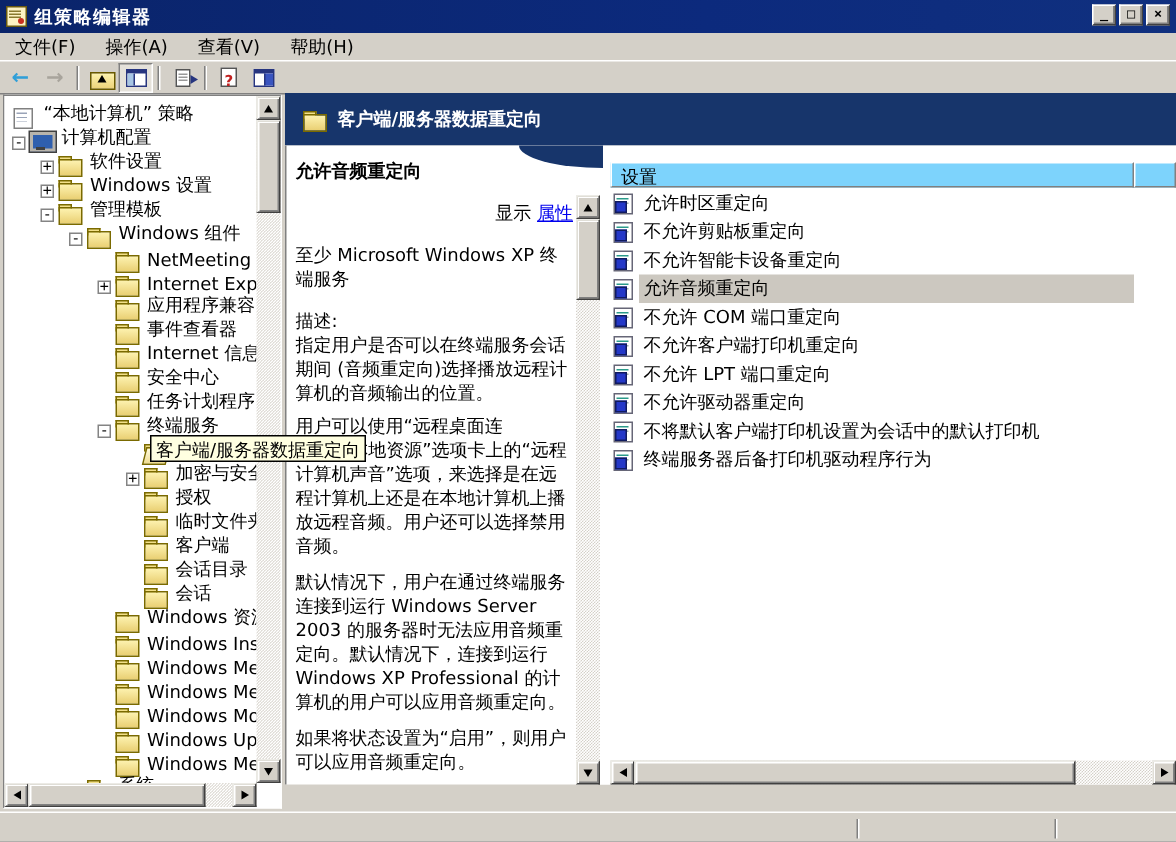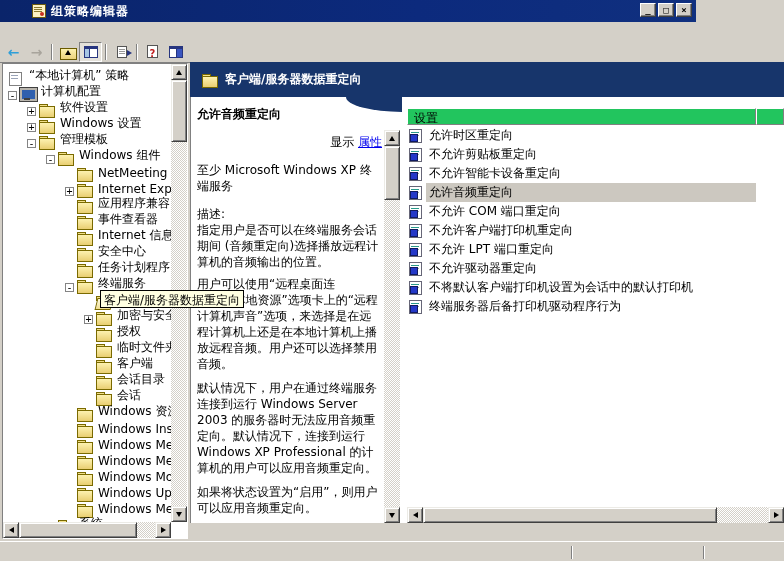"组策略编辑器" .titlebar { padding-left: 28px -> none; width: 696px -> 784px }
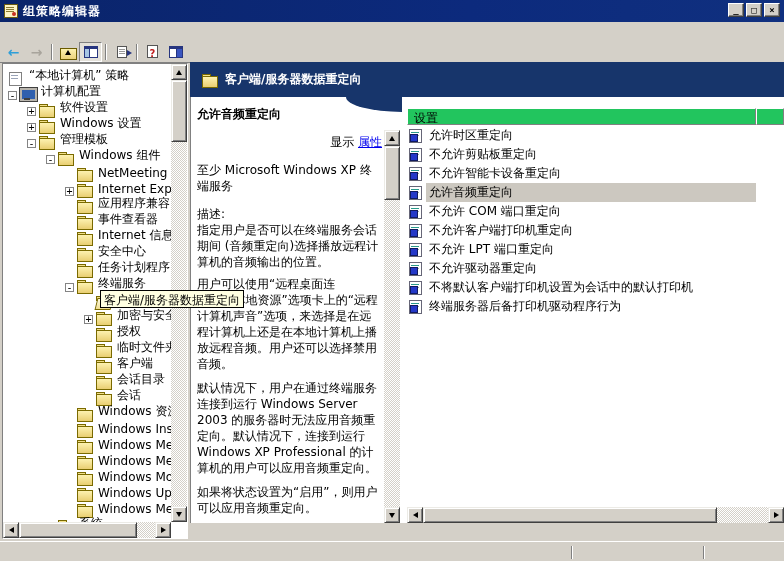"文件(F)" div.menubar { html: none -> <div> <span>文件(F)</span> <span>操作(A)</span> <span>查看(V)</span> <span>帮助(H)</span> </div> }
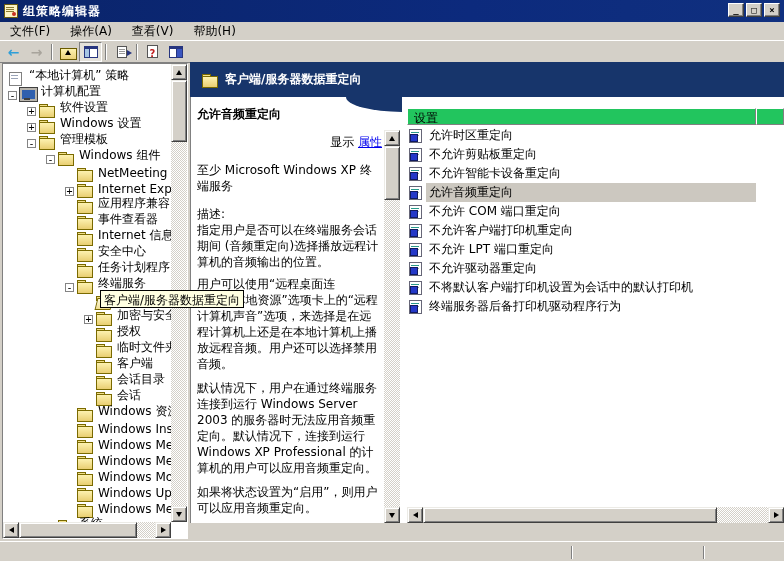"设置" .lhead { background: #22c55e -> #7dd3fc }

######

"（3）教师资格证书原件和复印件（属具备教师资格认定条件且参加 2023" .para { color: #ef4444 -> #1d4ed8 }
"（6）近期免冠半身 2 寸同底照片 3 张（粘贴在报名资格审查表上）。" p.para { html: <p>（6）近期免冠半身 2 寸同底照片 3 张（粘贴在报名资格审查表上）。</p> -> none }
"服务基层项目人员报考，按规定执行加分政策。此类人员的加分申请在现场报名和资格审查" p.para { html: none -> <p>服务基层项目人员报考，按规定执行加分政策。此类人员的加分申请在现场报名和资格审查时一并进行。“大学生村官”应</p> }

######

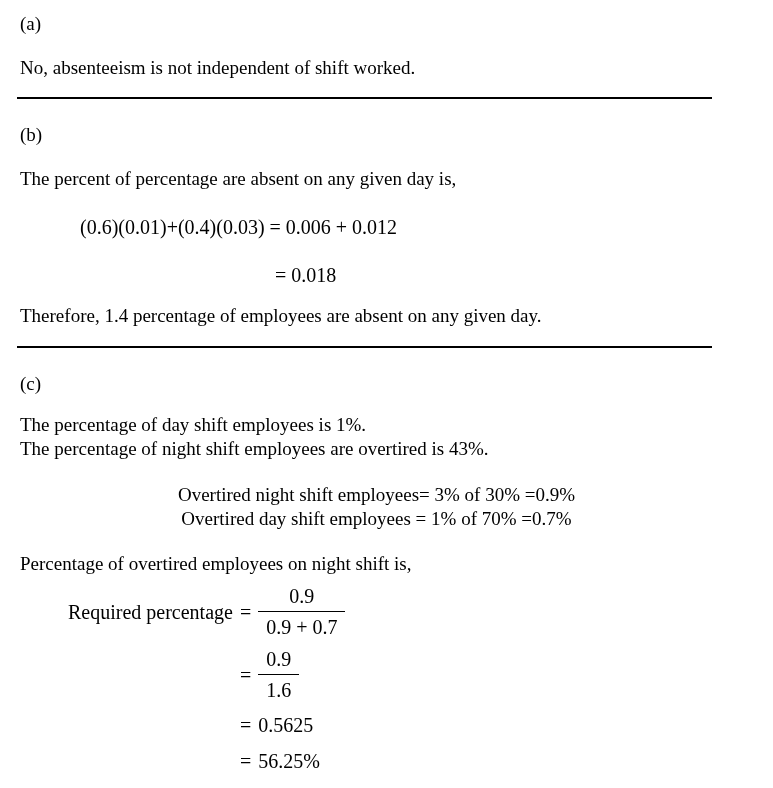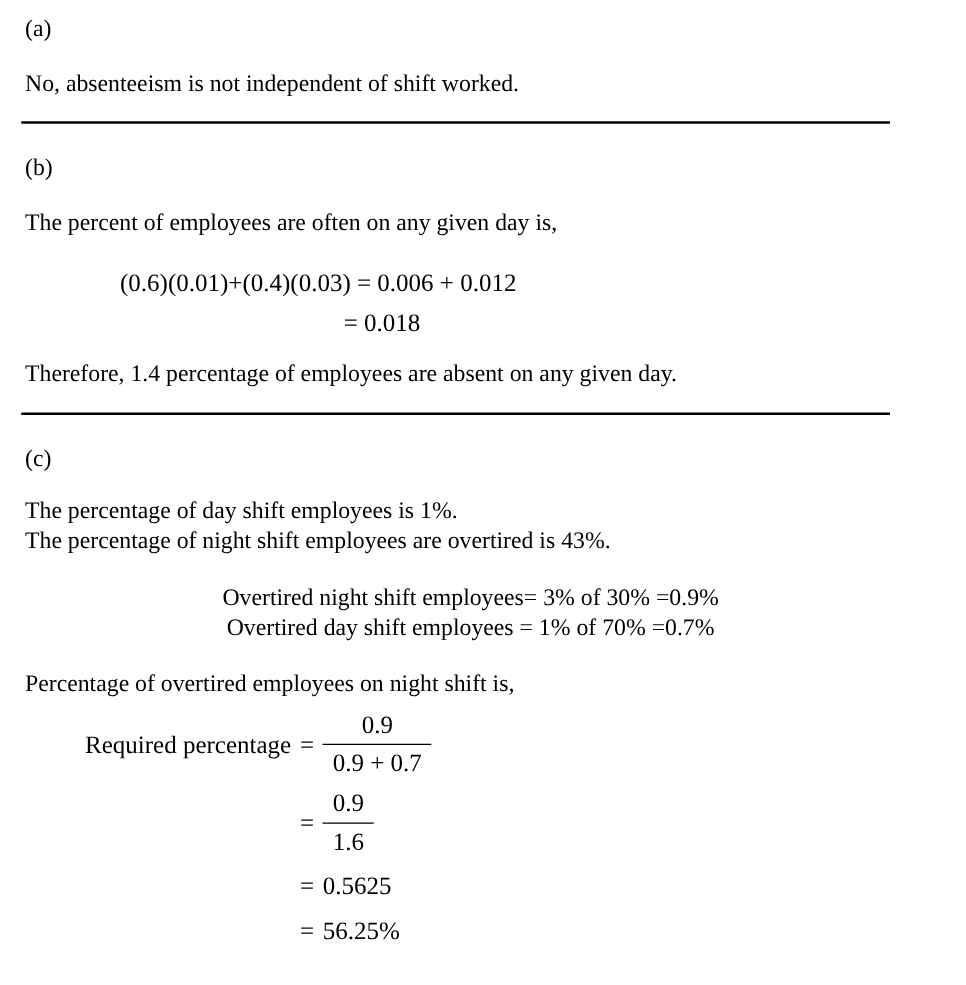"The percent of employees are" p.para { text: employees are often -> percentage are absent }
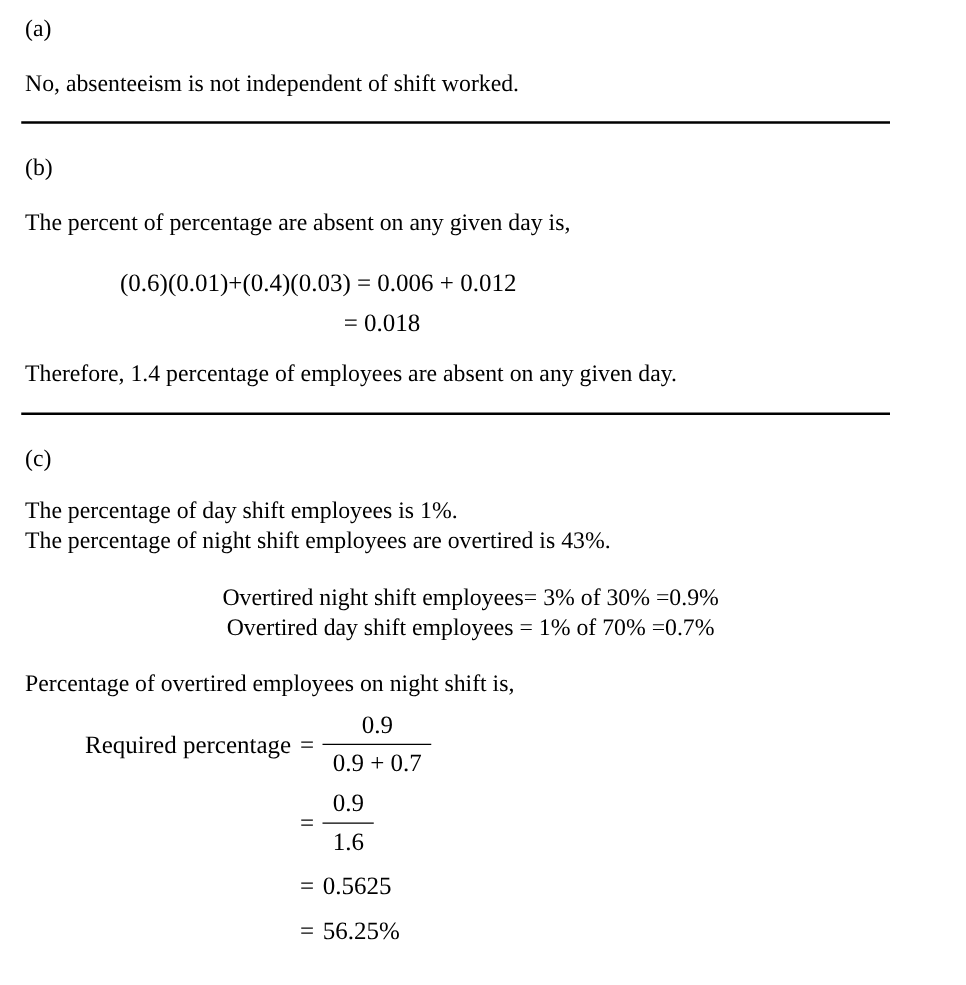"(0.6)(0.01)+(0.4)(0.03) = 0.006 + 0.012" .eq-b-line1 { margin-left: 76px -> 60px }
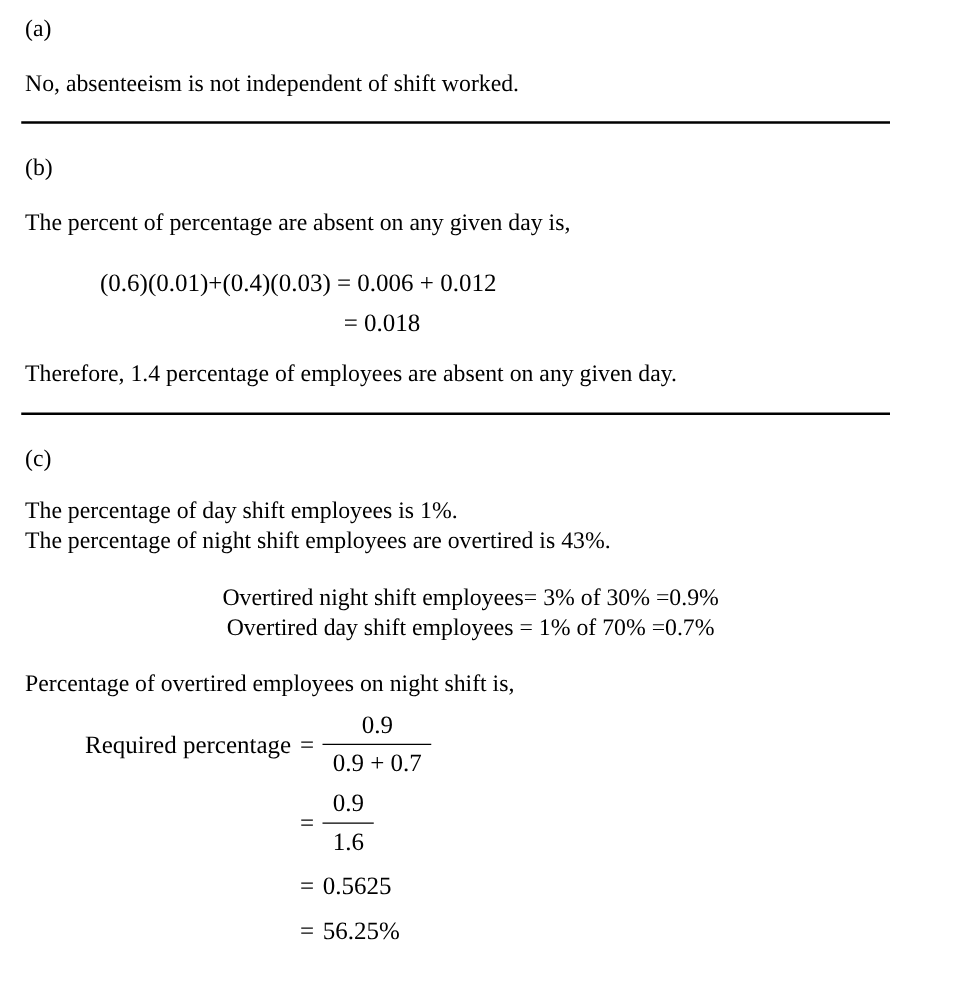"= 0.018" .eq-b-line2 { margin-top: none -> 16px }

######

The output is the stretch above from the line with "padding-left: 28px ->" through the line with "background: #22c55e ->", copied word for word with both ends kept and every picture dropped.

* **RESPONSE TO THE EXERCISE**
"组策略编辑器" .titlebar { padding-left: 28px -> none; width: 696px -> 784px }
"文件(F)" div.menubar { html: none -> <div> <span>文件(F)</span> <span>操作(A)</span> <span>查看(V)</span> <span>帮助(H)</span> </div> }
"设置" .lhead { background: #22c55e -> #7dd3fc }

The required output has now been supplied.